Lines that include "first" make up the answer; copy all of them from the data below.

(Records from a data collection)
━━━━━━
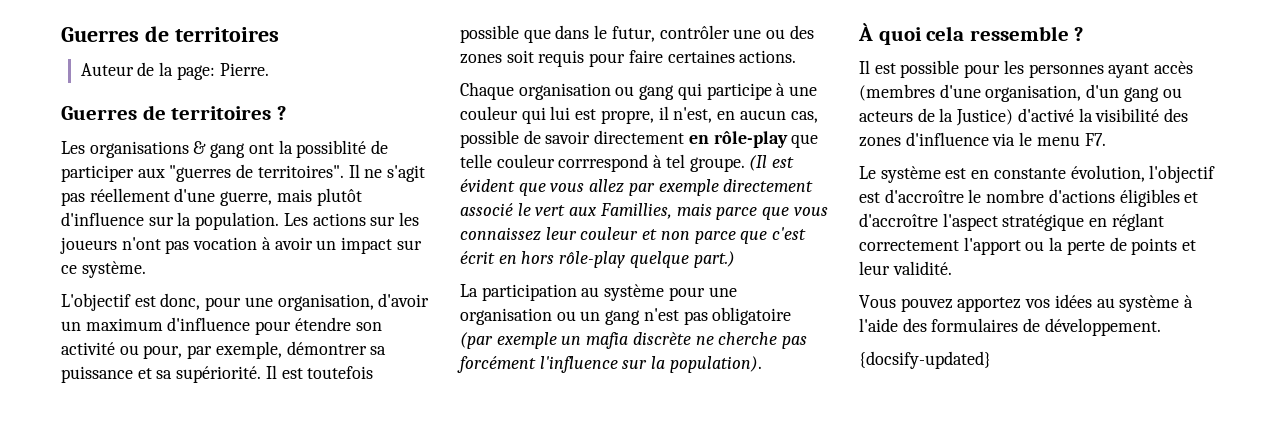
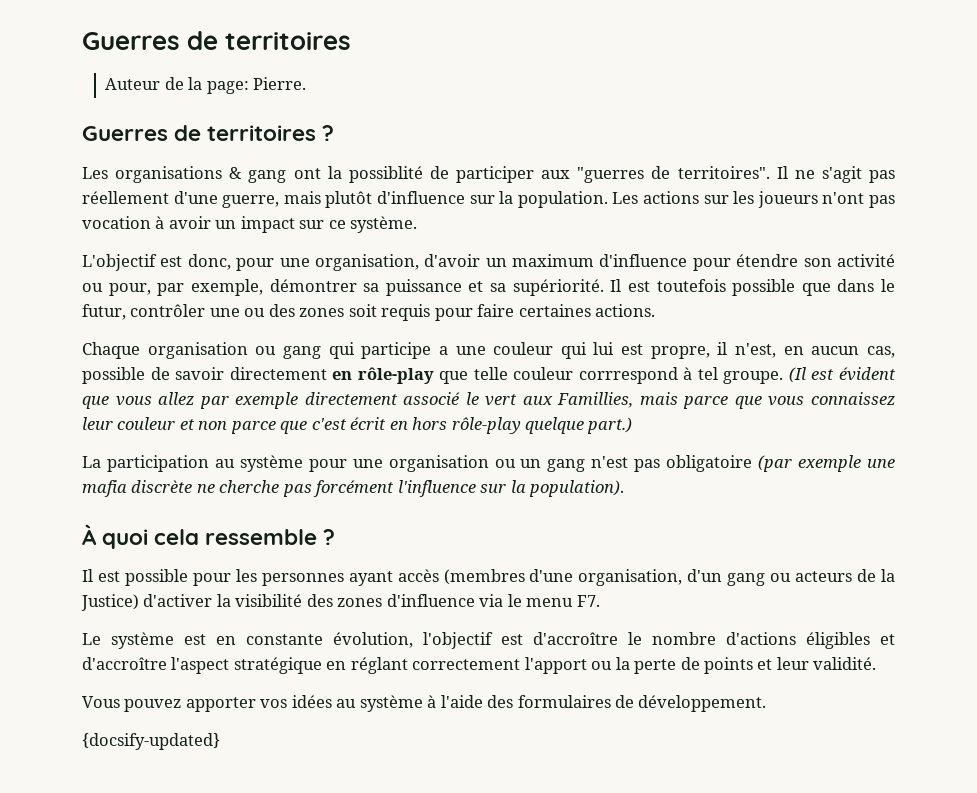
[776,83,786,96] à -> [438,346,448,355] a
[561,336,582,345] un -> [867,459,896,468] une
[1017,108,1074,122] d'activé -> [143,594,213,607] d'activer
[957,297,1022,312] apportez -> [185,697,256,712] apporter

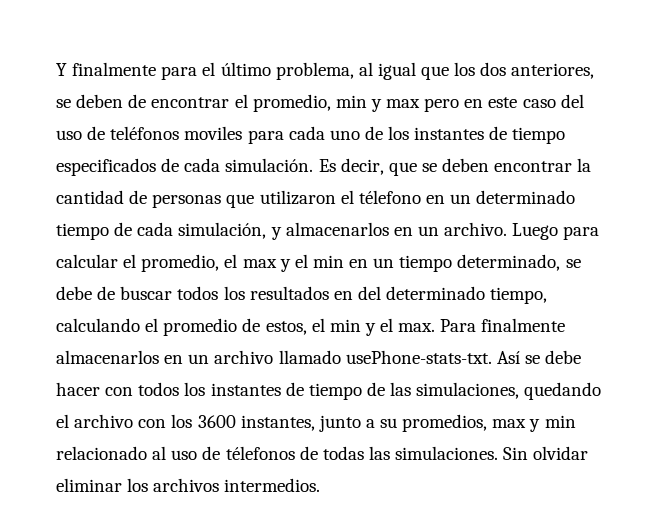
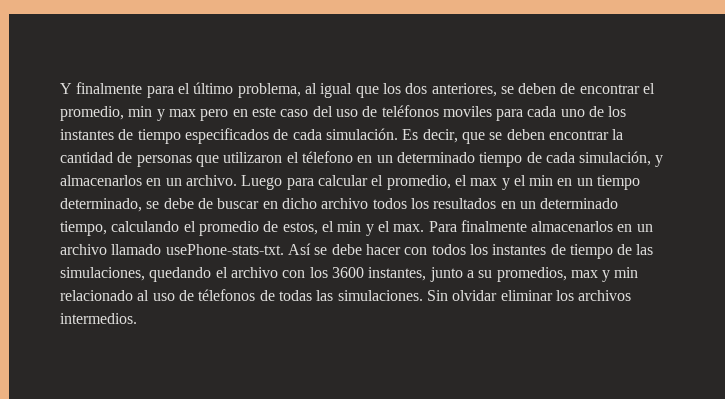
(173, 293) none -> [262,198,369,209] en dicho archivo
[357,286,381,300] del -> [519,201,536,209] un

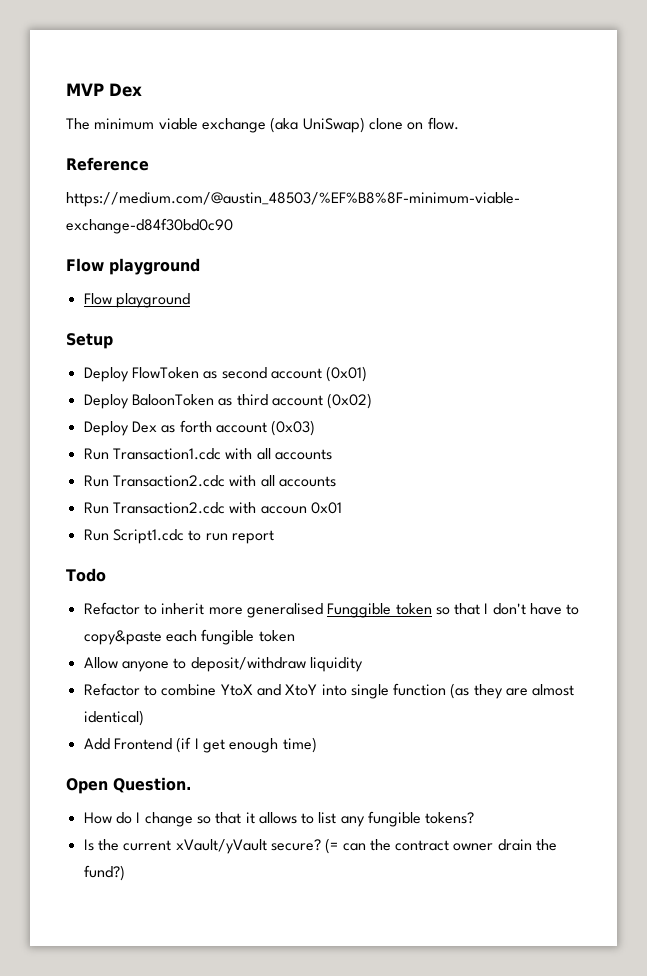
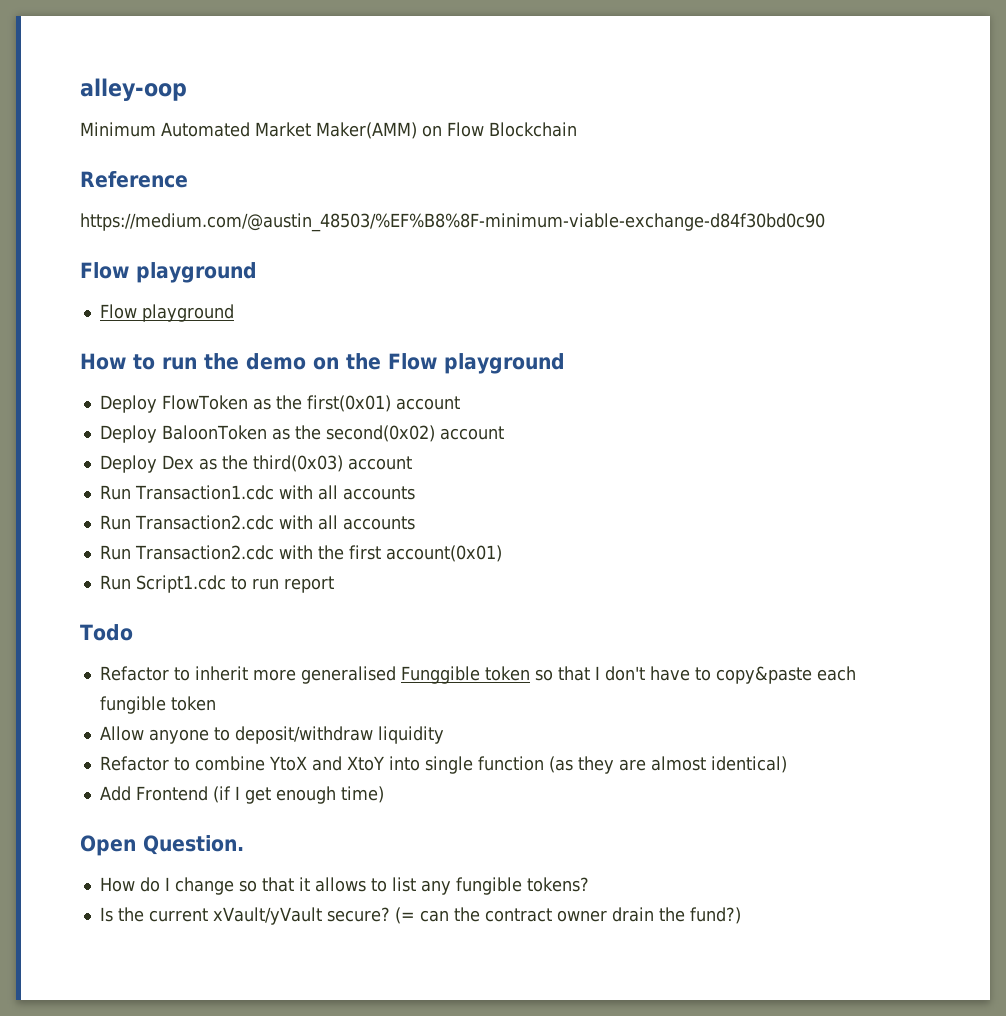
[66,83,142,97] [66,117,459,133] MVP Dex // The minimum viable exchange (aka UniSwap) clone on flow. -> [80,78,187,101] [80,122,577,139] alley-oop // Minimum Automated Market Maker(AMM) on Flow Blockchain
[66,333,113,349] Setup -> [80,353,565,374] How to run the demo on the Flow playground
[221,366,368,382] second account (0x01) -> [275,395,460,412] the first(0x01) account
[236,393,373,409] third account (0x02) -> [294,425,504,442] the second(0x02) account
[179,420,316,436] forth account (0x03) -> [221,455,412,472] the third(0x03) account
[260,502,342,514] accoun 0x01 -> [317,545,502,562] the first account(0x01)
━━━━━━
(FINAL ANSWER)
[221,366,368,382] second account (0x01) -> [275,395,460,412] the first(0x01) account
[260,502,342,514] accoun 0x01 -> [317,545,502,562] the first account(0x01)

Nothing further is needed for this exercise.